Along with automakers, battery producers are intrigued over where demand for electric cars will go next and what materials will end up in the batteries.
“We identified electric vehicles as an area where we are at an inflection point for demand,” said Duncan Goodwin, portfolio manager of the Baring Global Resources Fund, which has investments in two major lithium producers.
While electric cars are the theme of the Paris Motor Show, producers of lithium and other metals used in battery packs are quite curious whether demand will be strong enough to rise well above the level of sales being seen worldwide, according to coverage in Reuters. Automakers have been hit hard by the Volkswagen “Dieselgate” scandal, increasing government mandates, and the race for the best 200-plus mile per charge electric cars. Having advanced, lighter, and more affordable, batteries is a key element of making all of it work.
The International Energy Agency reported that there were more than one million hybrids and PEVs on roads worldwide last year, a small token of the total global fleet size. IHS Automotive predicts the number of PEVs on roads around the world will jump from about 14,000 in 2010 to 3.9 million by 2020, so the demand is expected to be there.
Most electric car batteries currently on the market use lithium nickel manganese cobalt oxide (NMC) cathodes and graphite anodes. China has played a sizable role in the supply and pricing of “rare earth” metals typically used in electric car batteries. These metals include dysprosium, neodymium, and terbium, and are chiefly mined in China by companies including Xiamen Tungsten and China Minmetals Rare Earth Co.
The question become, what metals will be tapped into next as PEV demand grows and pricing and performance will be carefully analyzed for use in mass-market, more affordable, and longer range electric cars.
“It’s clear that electric cars from today’s point of view will have lithium ion-based batteries,” said Horst Friedrich, director of Germany’s Institute of Vehicle Concepts. “We’re talking about lithium, and… metals like cobalt, iron phosphate, rare earth elements.”
Limited supply of battery-grade lithium is becoming a challenge for battery producers and their automotive clients.

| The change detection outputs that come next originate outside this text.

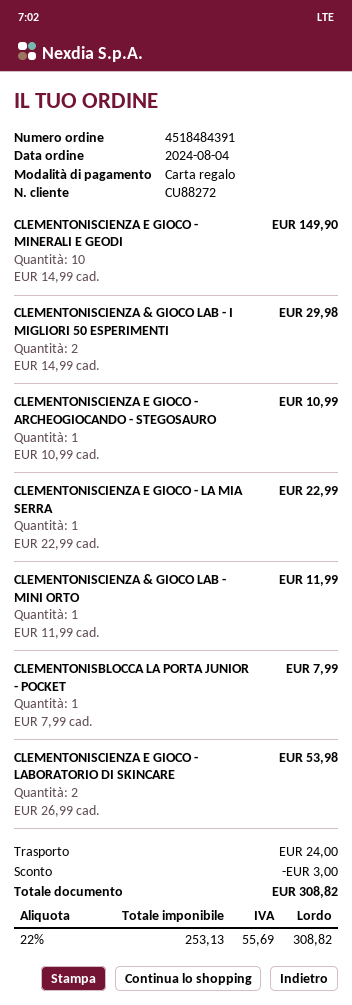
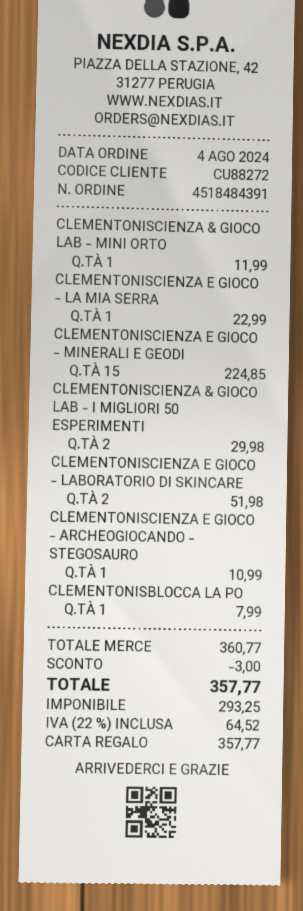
CLEMENTONISCIENZA E GIOCO - MINERALI E GEODI: 10 for 149.90 -> 15 for 224.85
CLEMENTONISCIENZA E GIOCO - LABORATORIO DI SKINCARE: 2 for 53.98 -> 2 for 51.98
shipping: 24.00 -> none
net: 253.13 -> 293.25
tax: 22% = 55.69 -> 22% = 64.52
total: 308.82 -> 357.77

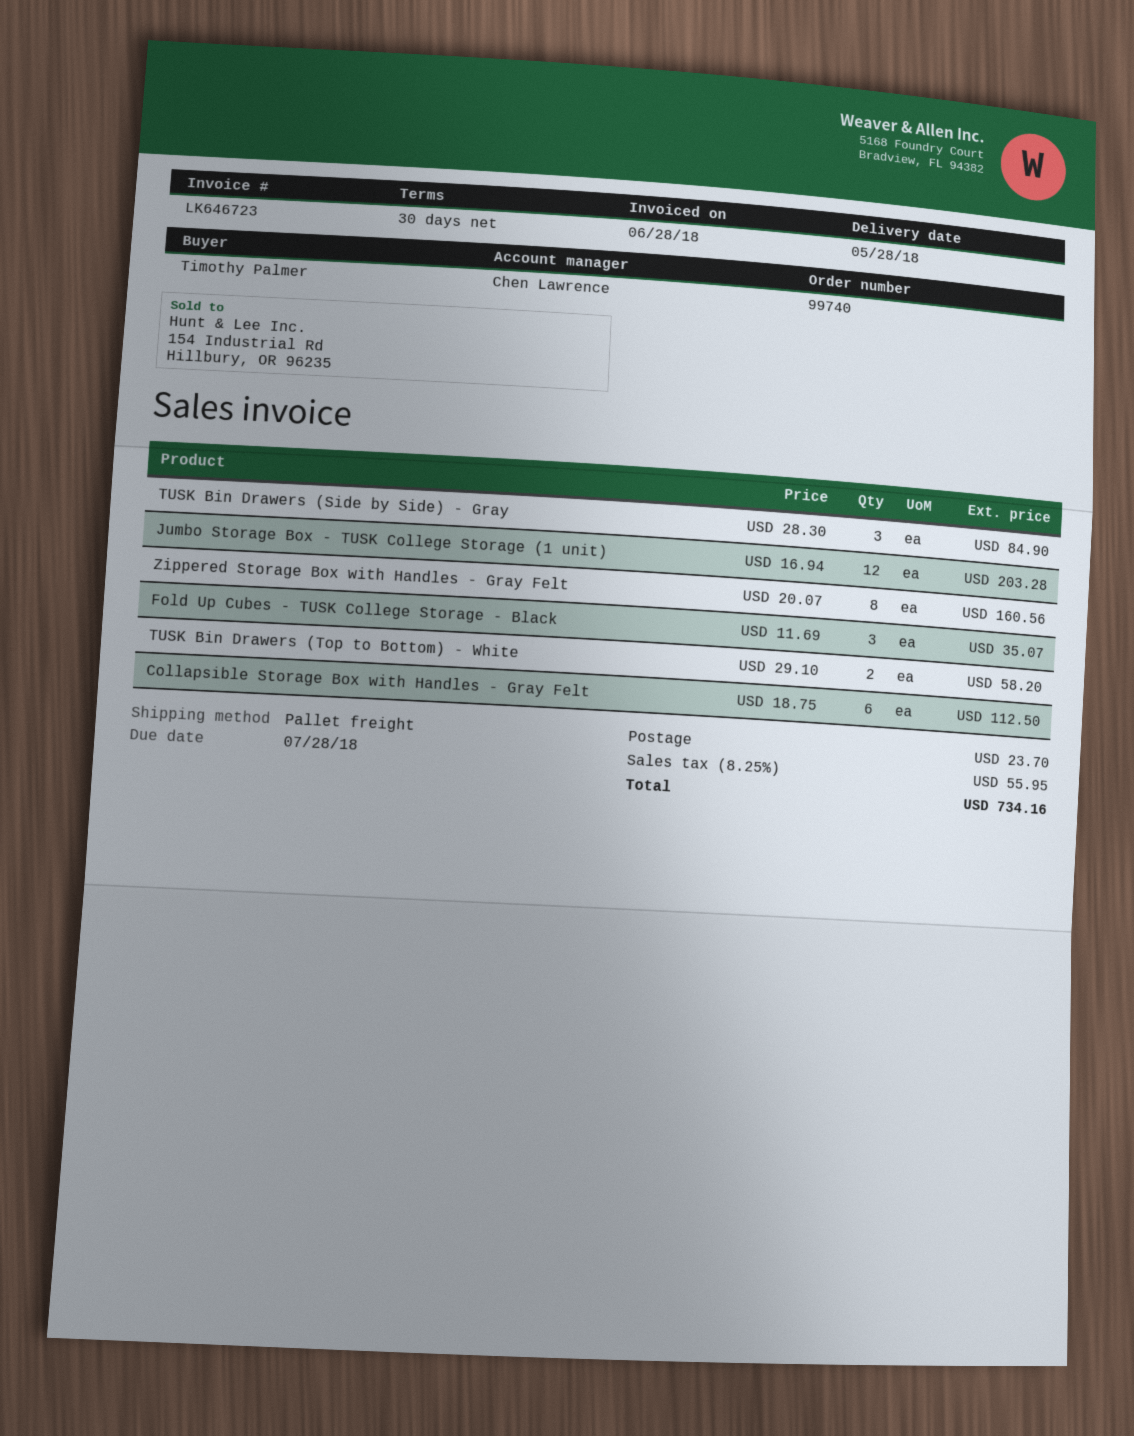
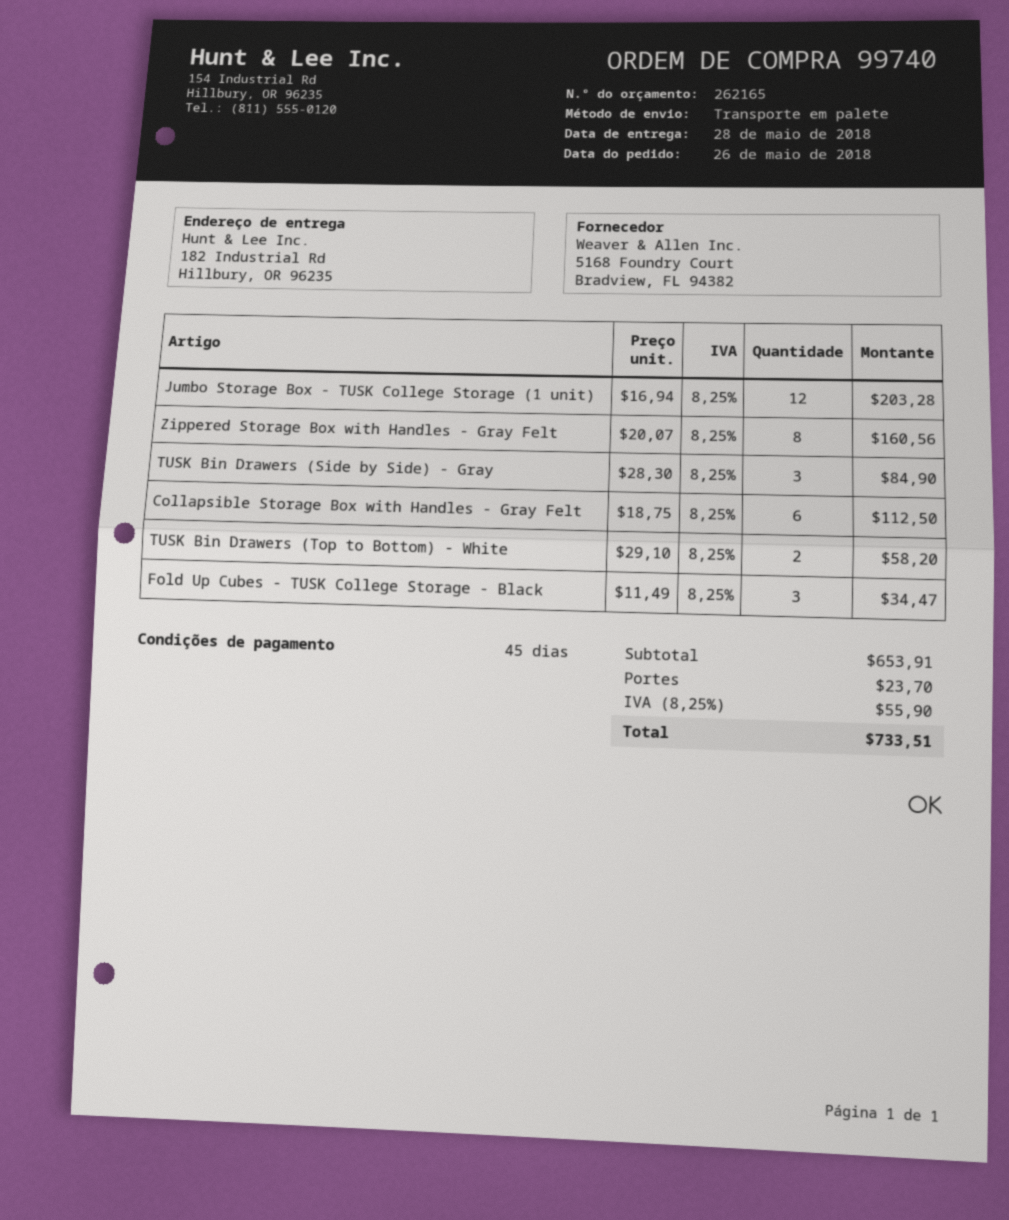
payment terms: 30 days -> 45 days
Fold Up Cubes - TUSK College Storage - Black: 3 x 11.69 = 35.07 -> 3 x 11.49 = 34.47
tax: 8.25% = 55.95 -> 8.25% = 55.90
total: 734.16 -> 733.51

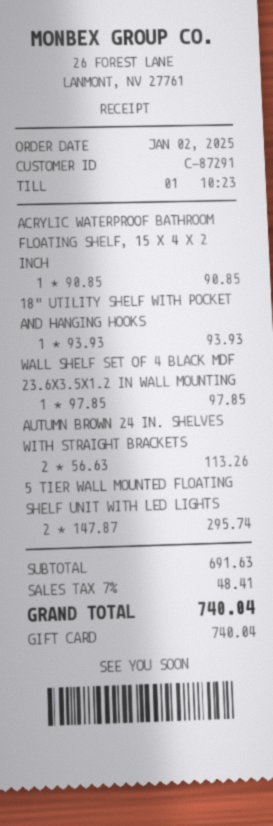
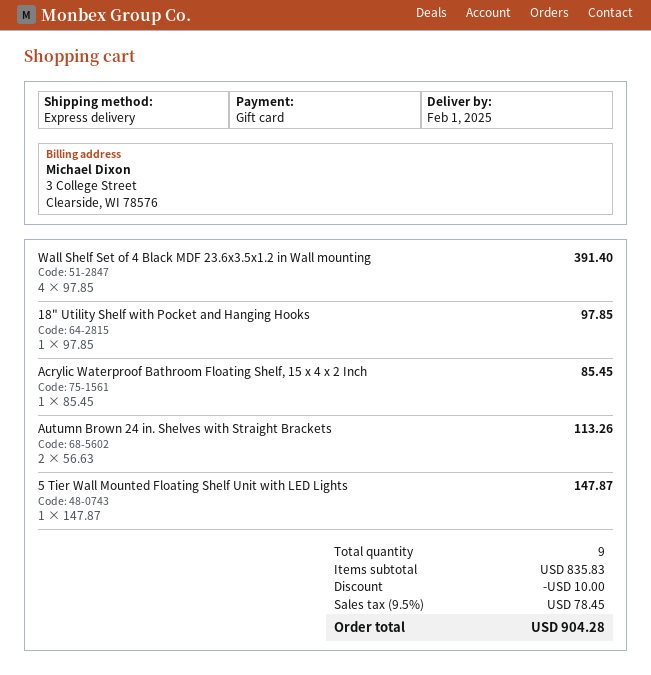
ACRYLIC WATERPROOF BATHROOM FLOATING SHELF, 15 X 4 X 2 INCH: 1 x 90.85 = 90.85 -> 1 x 85.45 = 85.45
18" UTILITY SHELF WITH POCKET AND HANGING HOOKS: 1 x 93.93 = 93.93 -> 1 x 97.85 = 97.85
WALL SHELF SET OF 4 BLACK MDF 23.6X3.5X1.2 IN WALL MOUNTING: 1 x 97.85 = 97.85 -> 4 x 97.85 = 391.40
5 TIER WALL MOUNTED FLOATING SHELF UNIT WITH LED LIGHTS: 2 x 147.87 = 295.74 -> 1 x 147.87 = 147.87
subtotal: 691.63 -> 835.83
discount: none -> 10.00
tax: 7% = 48.41 -> 9.5% = 78.45
total: 740.04 -> 904.28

China, which has been the world’s largest lithium supplier, had prices for battery grade lithium surge to above $20,000 a ton this summer, nearly three times higher this year, as overall demand grew. China dominates the global supply for graphite used in anodes.
“The more forward-looking manufacturers are rightly becoming concerned about long term supply,” said CEO Jamie Deith of Canada’s Eagle Graphite. “Not only is there the question of producing enough graphite, but the fact that China accounts for 100 percent of natural graphite anodes today is an additional concern.”
Another element in batteries, cobalt, is expected to see big price increases. Prices are up 16 percent this year and could rise another 45 percent by 2020, according to Reuters.
Battery producers are looking at other markets to increase supply and bring down cost. Mining is becoming an increasingly lucrative business in what the industry calls the “Lithium triangle” in Chile, Argentina, and Bolivia.
Australia’s Lithium Power International is preparing to ship lithium from northern Chile to directly to China for use in PEVs. The company is aiming to be in production by 2019-2020.
Another Australian company, Orocobre, has nearly completed a scoping study with the aim of at least doubling production capacity over the next two years at a facility in Argentina. Chile’s SQM announced this month that it was investing $30 million to boost its lithium hydroxide capacity by 7,500 tons.
“The market penetration of electric vehicles in the automotive market will have a significant impact on lithium demand,” the company said.
While lithium ion is the mainstay ingredient in PEVs on the market today, battery makers are carefully watching the market for affordable, efficient, and durable technologies to come forward. A recent study by Navigant Research said that lithium sulfur, lithium solid-state, next-generation flow, and a liquid metal battery are at the level of laboratory-scale research or pilot-scale production levels today and hold the most hope for the future.
Availability and price of the metals needed for these and other batteries are a key benchmark on what technologies will win the race. Metals such as nickel, cobalt and manganese may not be needed in batteries such as the lithium sulfur battery being developed by British company Oxis Energy, according to Reuters.
Developing any of the new battery technologies to the point where they can be commercialized takes time. As for now, lithium is winning out.
“We consider the risk of substitution of lithium to be very low,” said CRU Group’s Julia Ralph.